(As Radiohead plays “Lotus Flower,” softly, from speakers embedded in the paneled walls. Slavoj rests at a corner table, one hand holding his head while the other thumbs a copy of the King James Bible. Invisible Hand arrives with a tray of drinks. Slavoj looks up.)
Slavoj
This morning I woke up sucking my thumb.
Invisible Hand
Mon semblable, mon frère!
Slavoj
Then the cat jumped on my crotch.
Invisible Hand
These are the traces of an alien culture.
Slavoj
She worked her way up to my beard and then gave me a cat bath with her tongue. I felt perverse because I had an erection and the cat purred as she squatted on my chest.
Invisible Hand
Did you know, Lichtenstein produces more false teeth and sausage casings than any other country in the whole world. Eleven municipalities, each about the size of a Fiat, and low taxes, which is why Lichtenstein contains more corporations than people.
Slavoj
Sometimes I think I will take you between my great Hegelian thighs and crush you until you cannot spit up your own blood.
Invisible Hand
Then, handless, whom would you squeeze, and to what ends?
Slavoj
I don't know. I hadn't gotten that far.
(Here he begins to cry into his Slivovitz, though it is only 9AM.)
Invisible Hand
Silly Serb bastard, why are you here?
(And now a mechanically operated screen drops from the bar. The spathiphyllum, they wave suggestively. Slavoj rises in the empty bar, gesturing with his gall.)
Slavoj
(Pointing at the screen. Video rolls.)
Twenty-four years ago I met her. One night in an early Autumn snow we watched the light on the Clock Tower glow, even though it was not working. Walking back into her room, she squeezed her breast out from beneath her sweater and like nursing mothers are wont to do, latched her baby before I had even time to see, though I did not need to, you know, because I fell into a trance. Don't laugh. I recalled nursing. Felt my pores opening, though milkless, just cried into my muff, the heat of that radiated room disappearing, bodyless, delicious snow falling up.
Invisible Hand
As metaphor, I've always been drawn to such images.
Slavoj
Images I know.

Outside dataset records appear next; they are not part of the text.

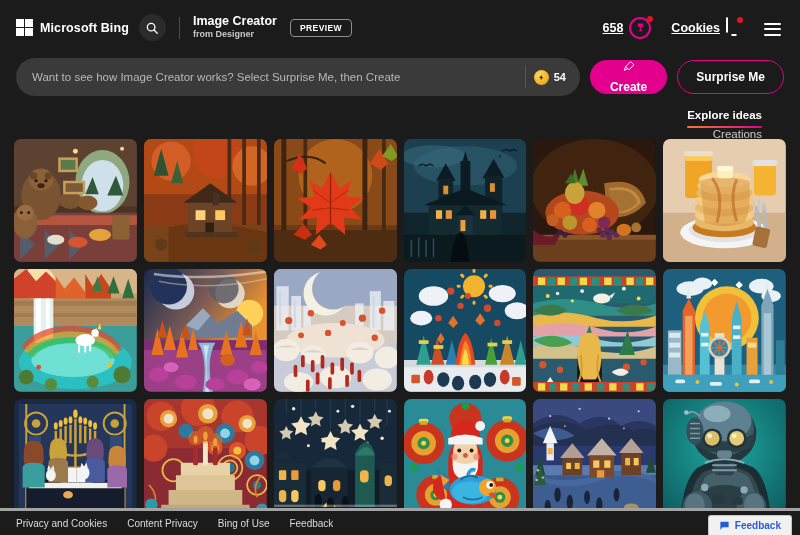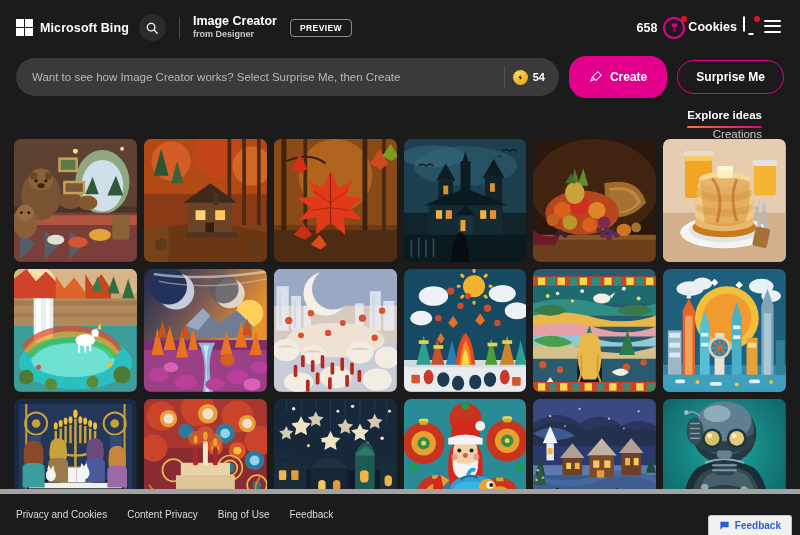--- a/index.html
+++ b/index.html
@@ -45,21 +45,21 @@
     border: 1.5px solid #8d8d8d;
     border-radius: 4px;
     padding: 3px 9px;
     font-size: 8.5px;
     font-weight: 700;
     letter-spacing: .4px;
     color: #ffffff;
     background: transparent;
     cursor: pointer;
   }
-  .header-right { margin-left: auto; display: flex; align-items: flex-start; gap: 3px; }
+  .header-right { margin-left: auto; display: flex; align-items: flex-end; gap: 20px; text-decoration: underline; }
   .rewards { display: flex; align-items: center; gap: 6px; cursor: pointer; }
   .rewards-count { font-size: 12.5px; font-weight: 600; }
   .rewards-badge { position: relative; width: 22px; height: 22px; }
   .rewards-badge .ring {
     width: 22px; height: 22px; border-radius: 50%;
     border: 2px solid #e3008c;
     display: flex; align-items: center; justify-content: center;
   }
   .reddot {
     position: absolute; top: -1px; right: -2px;
@@ -109,29 +109,30 @@
   .prompt-input::placeholder { color: #b8b8b8; }
   .boost-sep { width: 1px; height: 22px; background: #555; margin: 0 8px 0 4px; }
   .boost-chip { display: flex; align-items: center; gap: 5px; padding-right: 10px; cursor: pointer; }
   .bolt-circle {
     width: 15px; height: 15px; border-radius: 50%;
     background: radial-gradient(circle at 35% 30%, #ffd65c 0%, #f0b429 60%, #c98f12 100%);
     display: flex; align-items: center; justify-content: center;
   }
   .boost-count { font-size: 11px; font-weight: 600; }
   .btn-create {
-    height: 42px;
+    height: 34px;
     background: #e3008c;
     border: none; border-radius: 17px;
     color: #ffffff;
     font-family: "Liberation Sans", sans-serif;
     font-size: 12px; font-weight: 700;
     padding: 0 20px;
     display: flex; align-items: center; gap: 7px;
     cursor: pointer;
+    flex-direction: column;
   }
   .btn-surprise {
     height: 34px;
     background: #1b1b1b;
     border: 1.5px solid #e3008c;
     border-radius: 17px;
     color: #ffffff;
     font-family: "Liberation Sans", sans-serif;
     font-size: 12px; font-weight: 700;
     padding: 0 18px;
@@ -190,26 +191,26 @@
     cursor: pointer;
     position: relative;
     background: #101010;
   }
   .tile svg { display: block; width: 100%; height: 100%; }
 
   
   .footer {
     position: absolute;
     left: 0; right: 0; bottom: 0;
-    height: 46px;
+    height: 27px;
     background: #1b1b1b;
     display: flex; align-items: center;
     padding: 0 16px;
     gap: 20px;
-    border-top: 5px solid #a3a3a3;
+    border-top: 3px solid #a3a3a3;
   }
   .footer a {
     font-size: 10px;
     color: #dcdcdc;
     text-decoration: none;
     cursor: pointer;
   }
   .fb-widget {
     position: absolute;
     right: 8px; bottom: 0;

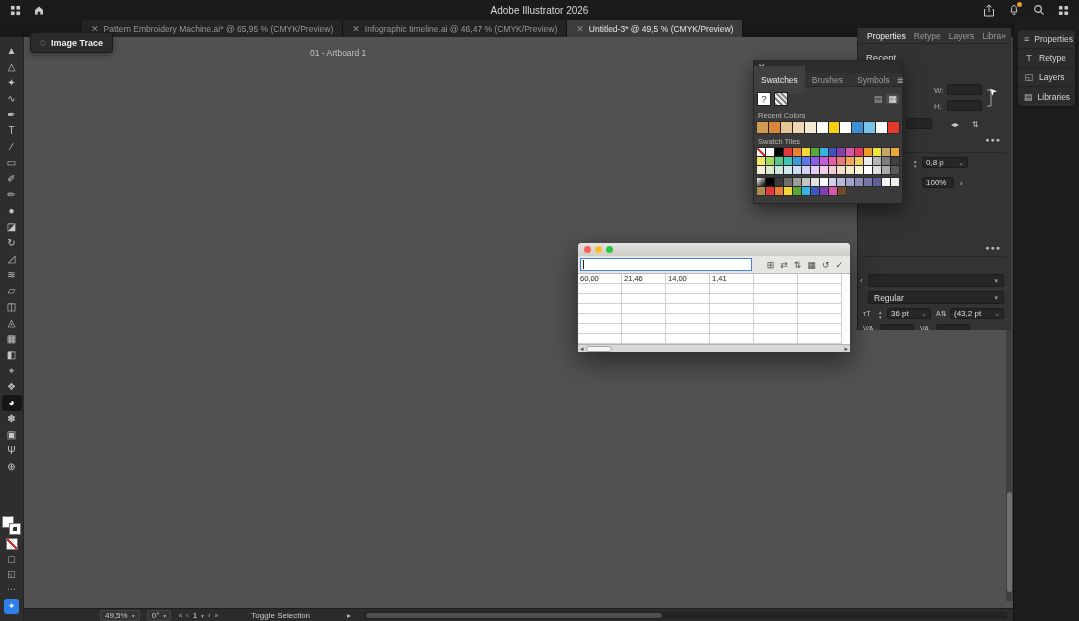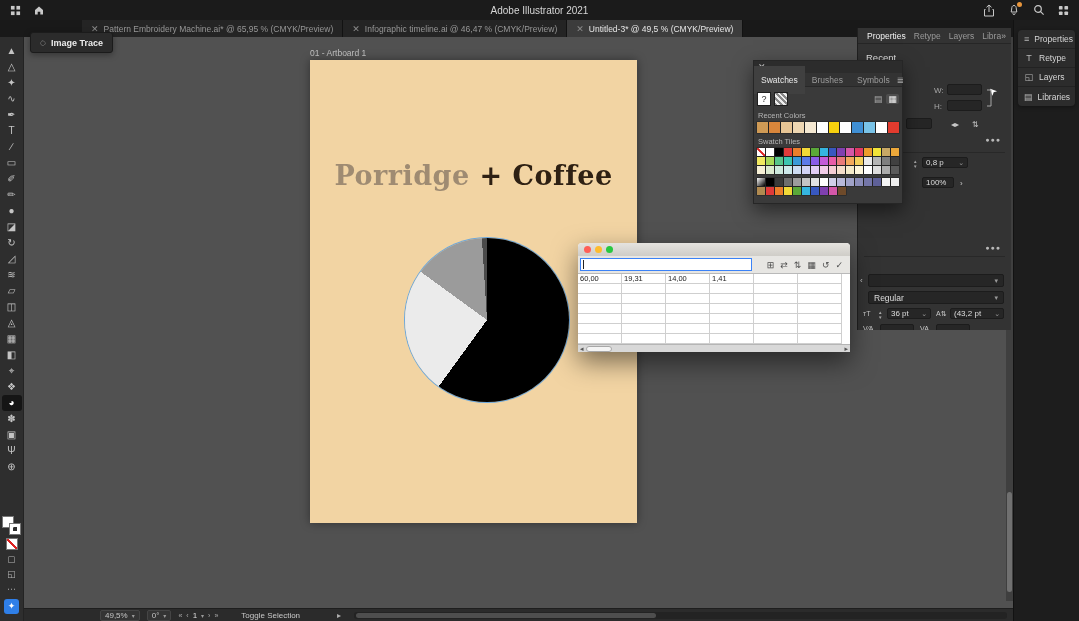--- a/index.html
+++ b/index.html
@@ -125,21 +125,21 @@
   .vscroll{position:absolute;left:1006px;top:37px;width:7px;height:564px;background:#3f3f3f;z-index:2}
   .vthumb{position:absolute;left:1px;width:5px;top:455px;height:100px;background:#707070;border-radius:3px}
   .hintbar{position:absolute;left:100px;top:594px;width:911px;height:13px;background:#2e2e2e;border:1px solid #1f1f1f;
            border-radius:7px;display:flex;align-items:center;gap:6px;padding:0 6px;z-index:7;font-size:8.5px;color:#c9c9c9}
   .help-ic{width:9px;height:9px;border-radius:50%;background:#555;color:#ddd;font-size:7px;display:flex;align-items:center;justify-content:center;flex:0 0 9px}
   .bottombar{position:absolute;left:24px;top:608px;width:989px;height:13px;background:#2b2b2b;border-top:1px solid #1e1e1e;
              display:flex;align-items:center;gap:7px;padding:0 6px 0 76px;font-size:8px;color:#c4c4c4;z-index:6}
   .bb-sel{display:flex;align-items:center;gap:4px;background:#343434;border:1px solid #454545;border-radius:2px;height:11px;padding:0 4px}
   .bb-dn{font-size:6px;color:#999}
   .bb-nav{display:flex;align-items:center;gap:4px;font-size:7px;color:#aaa}
-  .bb-toggle{margin-left:16px;color:#c9c9c9}
+  .bb-toggle{margin-left:26px;color:#c9c9c9}
   .bb-play{margin-left:30px;color:#b0b0b0;font-size:8px}
   .bb-track{flex:1;height:7px;background:#232323;border-radius:3px;position:relative;margin-left:6px}
   .bb-thumb{position:absolute;left:2px;top:1px;height:5px;width:46%;background:#4e4e4e;border-radius:3px}
 </style>
 </head>
 <body>
 
 <div id="app">
 
   <div class="menubar">
@@ -151,21 +151,21 @@
             <rect x="1" y="7" width="4" height="4"></rect>
             <rect x="7" y="7" width="4" height="4"></rect>
           </g>
         </svg>
     </span>
     <span>
       <svg width="12" height="12" viewBox="0 0 12 12">
           <path d="M2 6 L6 2.5 L10 6 V10.5 H7.3 V7.8 H4.7 V10.5 H2 Z" fill="#c9c9c9"></path>
         </svg>
     </span>
-    <span class="mb-title">Adobe Illustrator 2021</span>
+    <span class="mb-title">Adobe Illustrator 2026</span>
     <span class="mb-right">
       <span>
         <svg width="12" height="13" viewBox="0 0 12 13" fill="none" stroke="#c9c9c9" stroke-width="1">
             <path d="M6 1 V8 M3.5 3.3 L6 1 L8.5 3.3 M2.5 5.5 H1.5 V12 H10.5 V5.5 H9.5"></path>
           </svg>
       </span>
       <span class="bell-wrap">
         <svg width="12" height="12" viewBox="0 0 12 12" fill="none" stroke="#c9c9c9" stroke-width="1">
             <path d="M6 1.5 C4.3 1.5 3.7 3 3.7 5 L3.2 8 H8.8 L8.3 5 C8.3 3 7.7 1.5 6 1.5 Z M4.8 9.3 A1.2 1.2 0 0 0 7.2 9.3"></path>
           </svg>
@@ -243,24 +243,20 @@
       <span class="sw-none-sm"></span>
       <span class="tb-ic">▢</span>
       <span class="tb-ic">◱</span>
       <span class="tb-ic">⋯</span>
       <span class="tb-blue">✦</span>
     </div>
   </div>
 
   <div class="canvas">
     <div class="ab-label">01 - Artboard 1</div>
-    <div class="artboard" style="background: rgb(242, 212, 163);">
-      <div class="ab-title"><span class="t1">Porridge</span><span class="t2"> + Coffee</span></div>
-      <div class="pie" style="background: conic-gradient(rgb(0, 0, 0) 0deg, rgb(0, 0, 0) 216deg, rgb(235, 235, 235) 216deg, rgb(235, 235, 235) 306deg, rgb(155, 155, 155) 306deg, rgb(155, 155, 155) 356.4deg, rgb(74, 74, 74) 356.4deg, rgb(74, 74, 74) 360deg); box-shadow: rgb(106, 167, 221) 0px 0px 0px 1px;"></div>
-    </div>
   </div>
 
   <div class="image-trace">
     <span class="it-ic">◌</span>
     <span>Image Trace</span>
   </div>
 
   <div class="swpanel">
     <div class="swp-titlebar">
       <span>✕</span>
@@ -400,21 +396,21 @@
         <span>⇄</span>
         <span>⇅</span>
         <span>▦</span>
         <span>↺</span>
         <span>✓</span>
       </span>
     </div>
     <div class="gd-grid">
         <div class="gd-row">
           <div class="gd-cell">60,00</div>
-          <div class="gd-cell">19,31</div>
+          <div class="gd-cell">21,46</div>
           <div class="gd-cell">14,00</div>
           <div class="gd-cell">1,41</div>
           <div class="gd-cell"></div>
           <div class="gd-cell"></div>
         </div>
         <div class="gd-row">
           <div class="gd-cell"></div>
           <div class="gd-cell"></div>
           <div class="gd-cell"></div>
           <div class="gd-cell"></div>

I've been watching Schindler's List and Au Revoir Mes Enfants over and over. What I experienced was not an image, at least not in the sense of a figuration.
Invisible Hand
The low-brow and the high-brow.
Slavoj
You'd think I'd prefer Enfants, but List (that fucking Spielberg soul) has that girl in the red dress, and that's a little bit of a scream against the night.
Invisible Hand
As is the baby and the snow?
Slavoj
No. That's what I'm telling you. It was no image. No metaphor or symbol.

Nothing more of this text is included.